◆ **What is needed**
Across all of the records below, determine the number of lines containing the string "class"; reply with that number only.
□ □ □ □
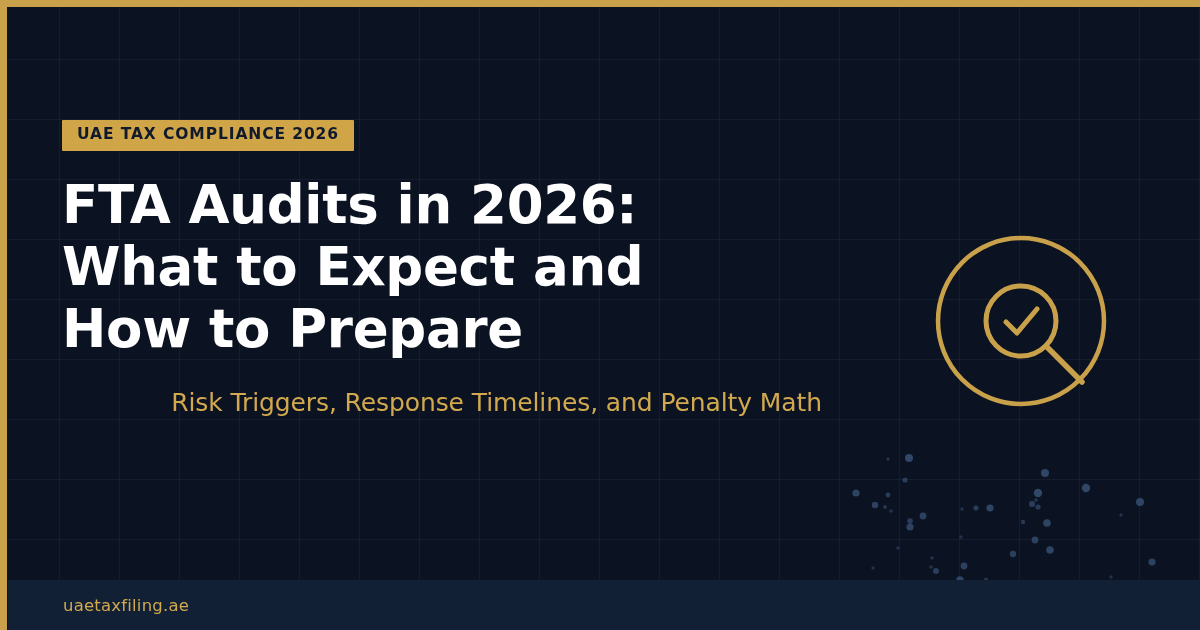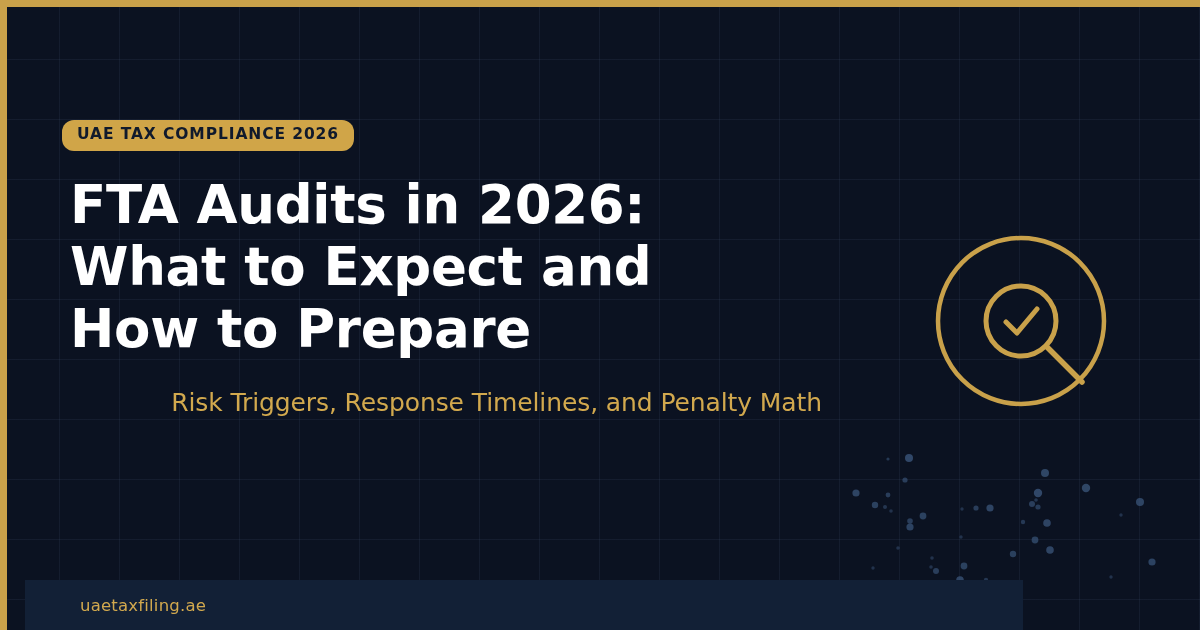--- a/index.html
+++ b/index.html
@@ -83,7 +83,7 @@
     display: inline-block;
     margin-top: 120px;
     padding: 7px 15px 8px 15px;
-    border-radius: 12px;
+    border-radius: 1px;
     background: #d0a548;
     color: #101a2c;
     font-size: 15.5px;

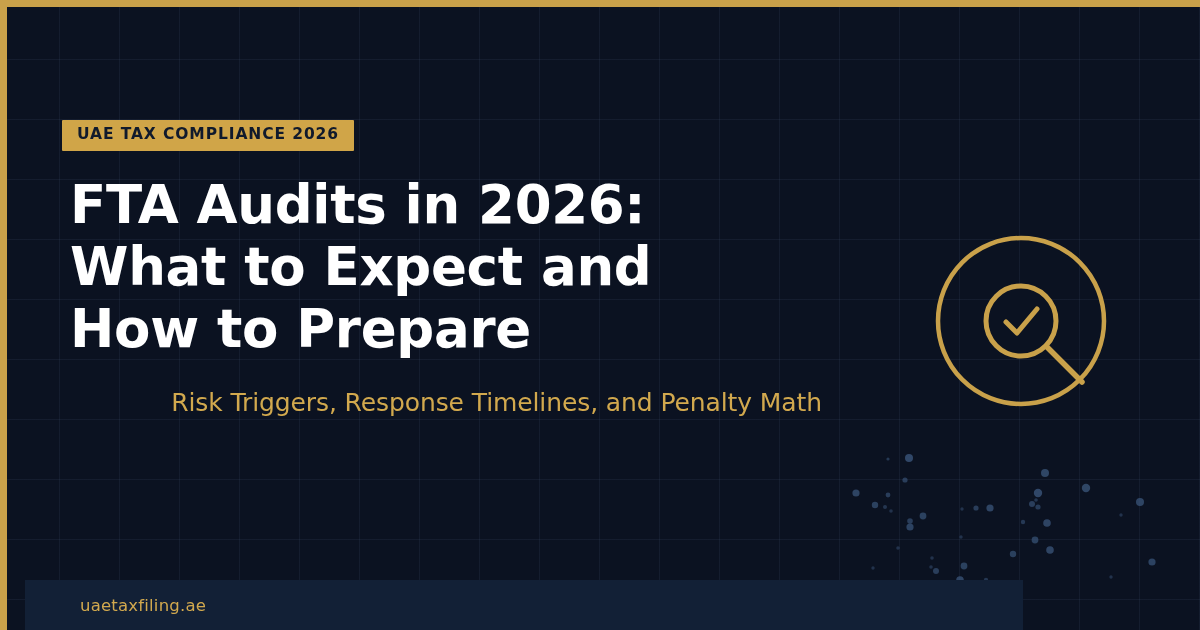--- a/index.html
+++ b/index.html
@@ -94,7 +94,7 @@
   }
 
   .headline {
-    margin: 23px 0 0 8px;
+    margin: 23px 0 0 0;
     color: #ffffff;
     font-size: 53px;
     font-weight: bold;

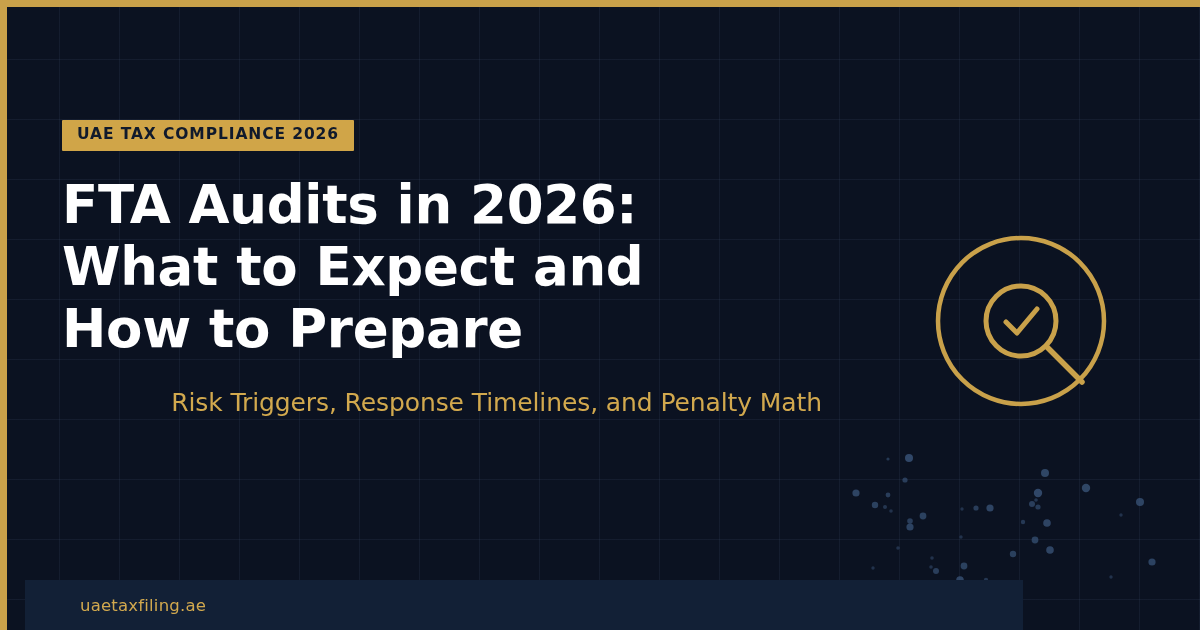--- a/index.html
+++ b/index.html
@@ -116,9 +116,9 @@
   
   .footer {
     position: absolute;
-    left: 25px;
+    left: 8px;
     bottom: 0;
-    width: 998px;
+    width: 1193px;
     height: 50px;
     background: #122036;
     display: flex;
□ □ □ □
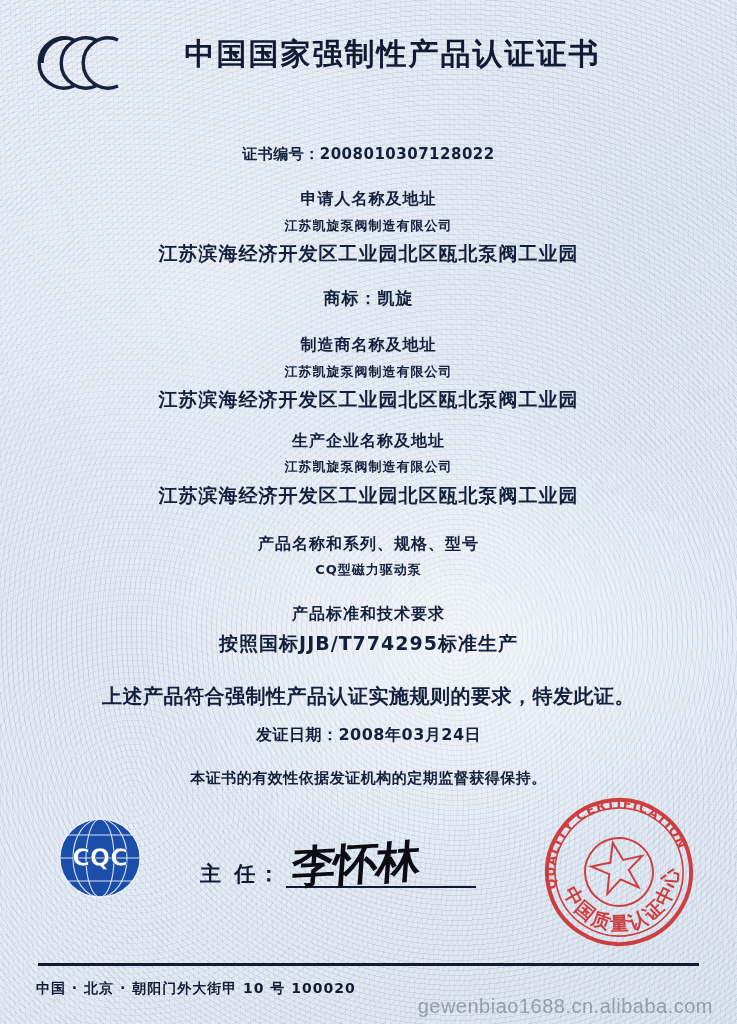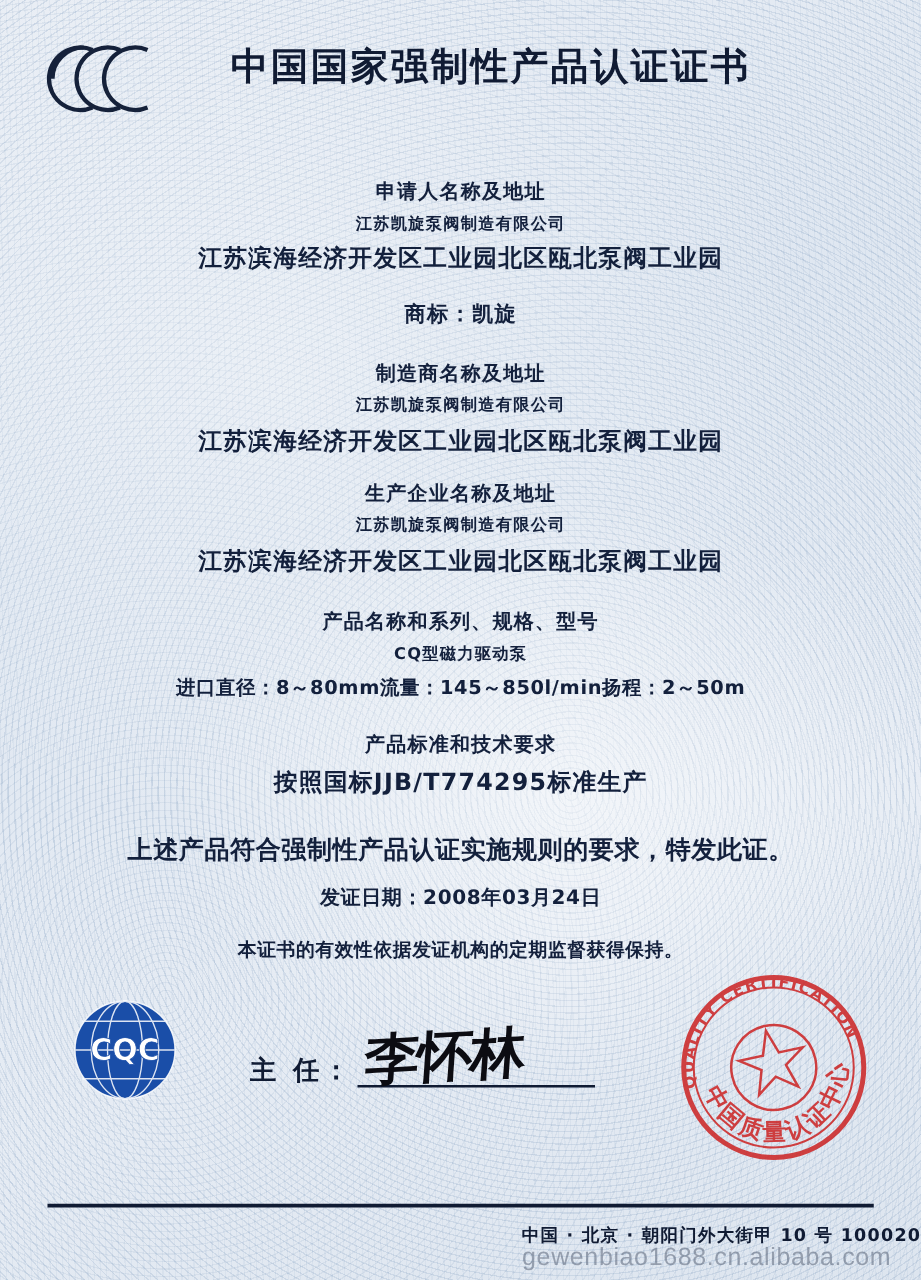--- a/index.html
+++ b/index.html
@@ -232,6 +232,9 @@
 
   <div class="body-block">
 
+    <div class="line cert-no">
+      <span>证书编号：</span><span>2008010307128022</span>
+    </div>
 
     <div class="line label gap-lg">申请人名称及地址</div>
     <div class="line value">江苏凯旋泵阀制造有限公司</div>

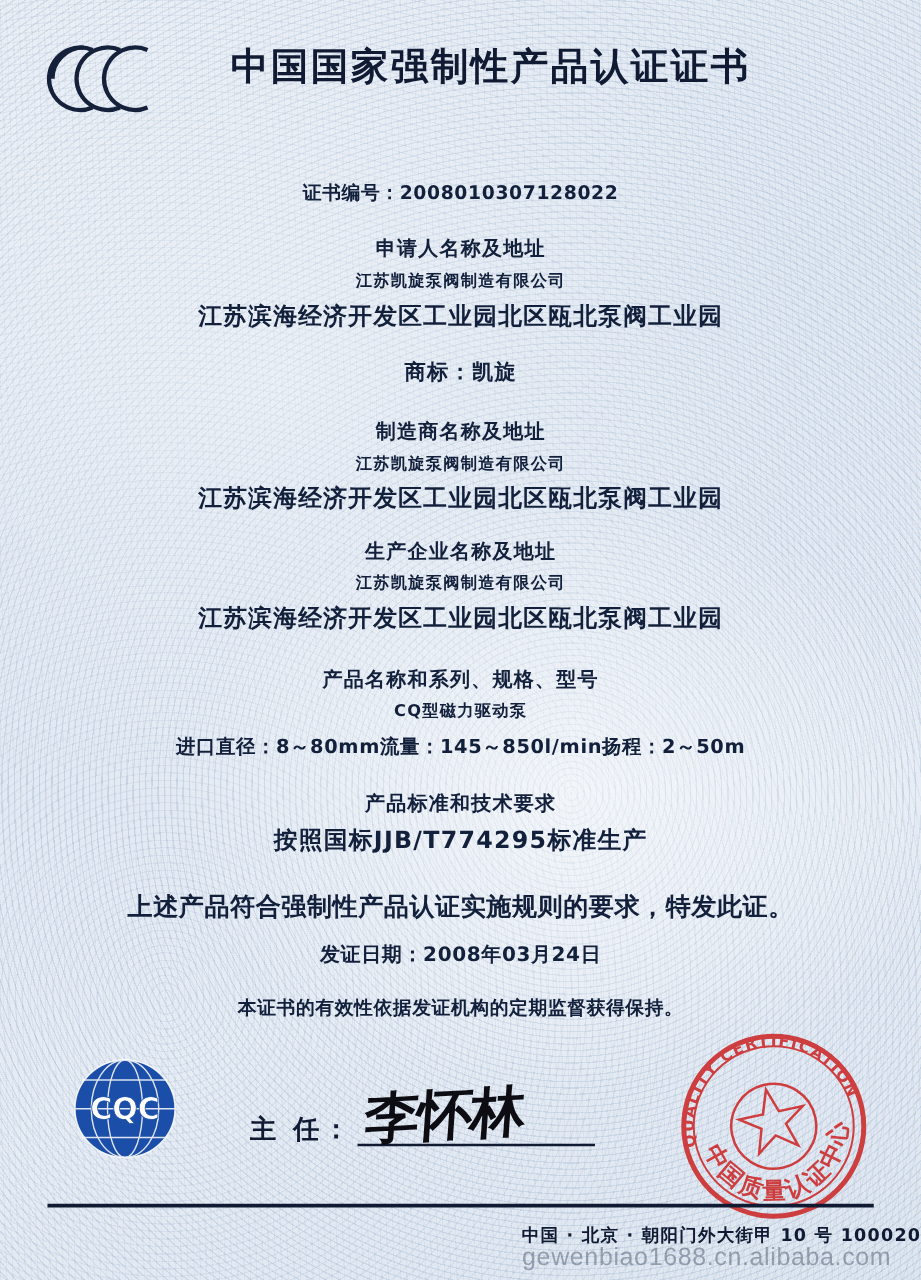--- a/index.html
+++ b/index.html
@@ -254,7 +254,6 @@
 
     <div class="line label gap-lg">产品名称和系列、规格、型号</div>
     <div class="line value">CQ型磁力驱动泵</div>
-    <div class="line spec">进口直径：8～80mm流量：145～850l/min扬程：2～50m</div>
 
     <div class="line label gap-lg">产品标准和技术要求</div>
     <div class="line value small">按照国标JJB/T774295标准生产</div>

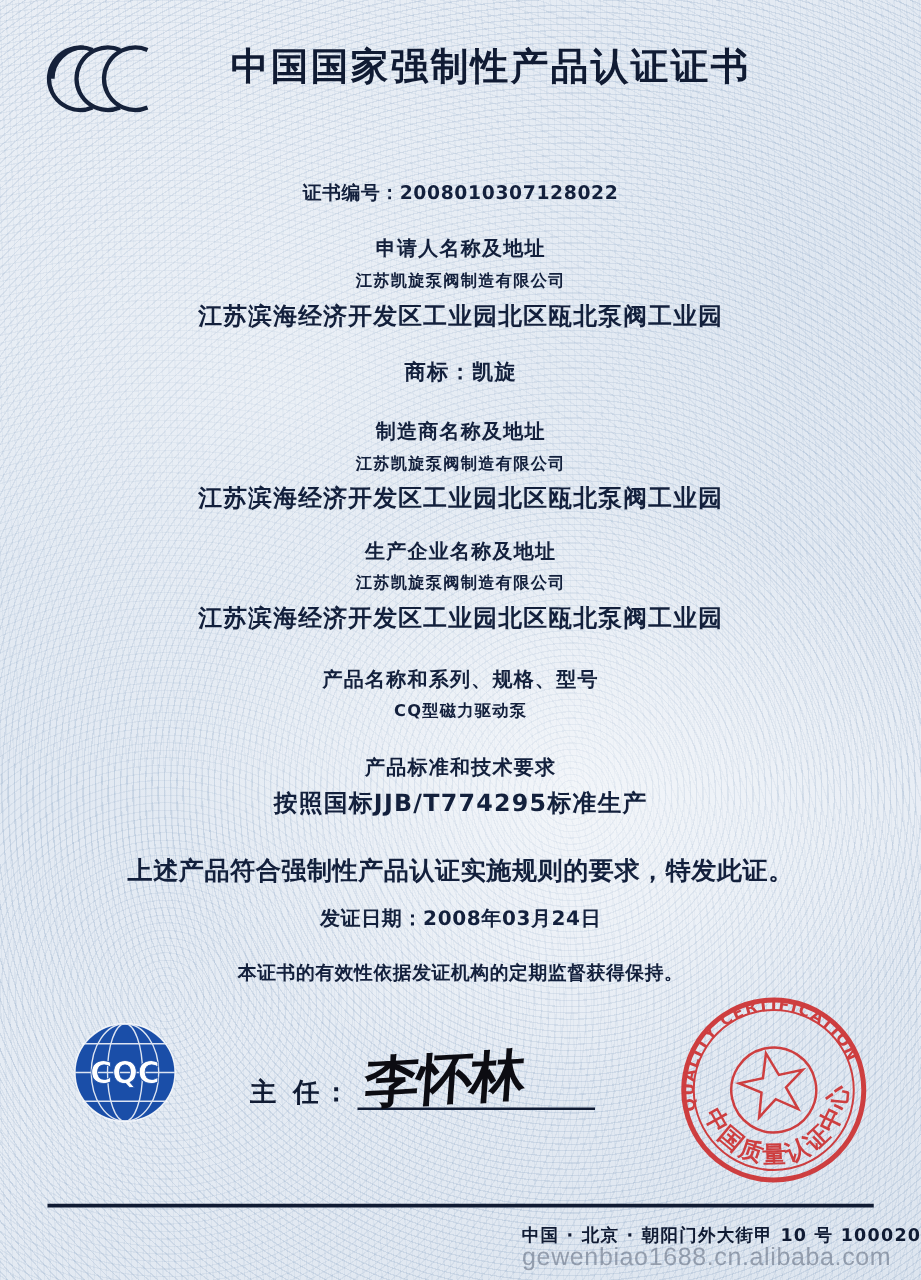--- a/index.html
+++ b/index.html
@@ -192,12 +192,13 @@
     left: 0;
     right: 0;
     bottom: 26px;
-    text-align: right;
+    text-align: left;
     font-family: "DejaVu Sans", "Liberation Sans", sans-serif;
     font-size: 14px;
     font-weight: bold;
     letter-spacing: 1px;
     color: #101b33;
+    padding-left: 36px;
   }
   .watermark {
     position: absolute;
□ □ □ □
◆ **Answer section**
9